Weil Forschung und Entwicklung gerade auch in kleinen und mittleren Unternehmen von großer Bedeutung für die wirtschaftliche Entwicklung ist, hat in der Strategie des Bundesministeriums für Wirtschaft und Technologie (BMWi) die Unterstützung für den Mittelstand in drei Richtungen einen hohen Stellenwert:
• Mittelstandsfreundliche Rahmenbedingungen schaffen
• Finanzierungsbedingungen verbessern und
• Wirksamkeit und Effizienz von Förderprogrammen erhöhen.
Das hob der Staatssekretär im BMWi Georg Wilhelm Adamowitsch in seinen Begrüßungsworten an die Veranstaltungsteilnehmer hervor. Seine Amtskollegin Eva Šimková aus dem slowakischen Wirtschaftsministerium kündigte an, dass ihr Ministerium künftig mittelständische Unternehmen in ihrem Land stärker bei Innovationen durch Forschung und Entwicklung unterstützen will.
Innovationen bei Produkten und Technologien braucht auch der Maschinenbau in der Slowakei, was Kooperationschancen für deutsche Unternehmen bringt. Nach der Jahrtausendwende ist in diesem in der Slowakei traditionell starken Zweig ein beträchtlicher Aufschwung zu verzeichnen. Die Spitzenposition nimmt mit großem Abstand die Automobilindustrie ein. Mit der Ansiedelung bedeutender internationaler Autohersteller in der Slowakei steigen die Anforderungen an die Zulieferindustrie und an die Ausbildung von Fachkräften. Das betrifft vor allem die Herstellung von Metallkonstruktionen, energetischen und Manipulationsmaschinen, von Bau- und Straßenbaumaschinen, Haushaltsgeräten, Pumpen und Kompressoren sowie von Werkzeug- und Bearbeitungsmaschinen.
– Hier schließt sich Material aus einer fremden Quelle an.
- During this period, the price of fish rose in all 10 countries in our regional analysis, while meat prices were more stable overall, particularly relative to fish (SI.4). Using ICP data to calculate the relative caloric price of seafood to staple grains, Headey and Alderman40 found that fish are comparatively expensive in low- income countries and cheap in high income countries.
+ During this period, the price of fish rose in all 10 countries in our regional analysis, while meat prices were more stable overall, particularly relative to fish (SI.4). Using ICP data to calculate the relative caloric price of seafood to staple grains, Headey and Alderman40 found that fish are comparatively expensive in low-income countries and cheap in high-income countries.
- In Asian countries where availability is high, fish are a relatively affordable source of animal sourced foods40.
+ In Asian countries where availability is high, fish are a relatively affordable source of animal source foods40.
Zu einem umfangreichen Gedanken- und Informationsaustausch am Vorabend der Veranstaltung nutzten die Mitglieder der deutschen Delegation das Briefing mit dem Geschäftsführer der Deutsch-Slowakischen Industrie- und Handelskammer, bei der das AiF-Kontaktbüro Bratislava seinen Sitz hat.
Weitere Partner vor Ort waren neben anderen das Wirtschaftsministerium der Slowakischen Republik, in dessen Räumlichkeiten die Veranstaltung wiederum in guter Tradition stattfand, der slowakische Verband der Autoindustrie sowie der slowakische Nationalkoordinator für das EU-Programm EUREKA. Mit letzterem nutzten Interessenten die Möglichkeit zu Konsultationen für zwei deutsch-slowakische EUREKA-Projekte.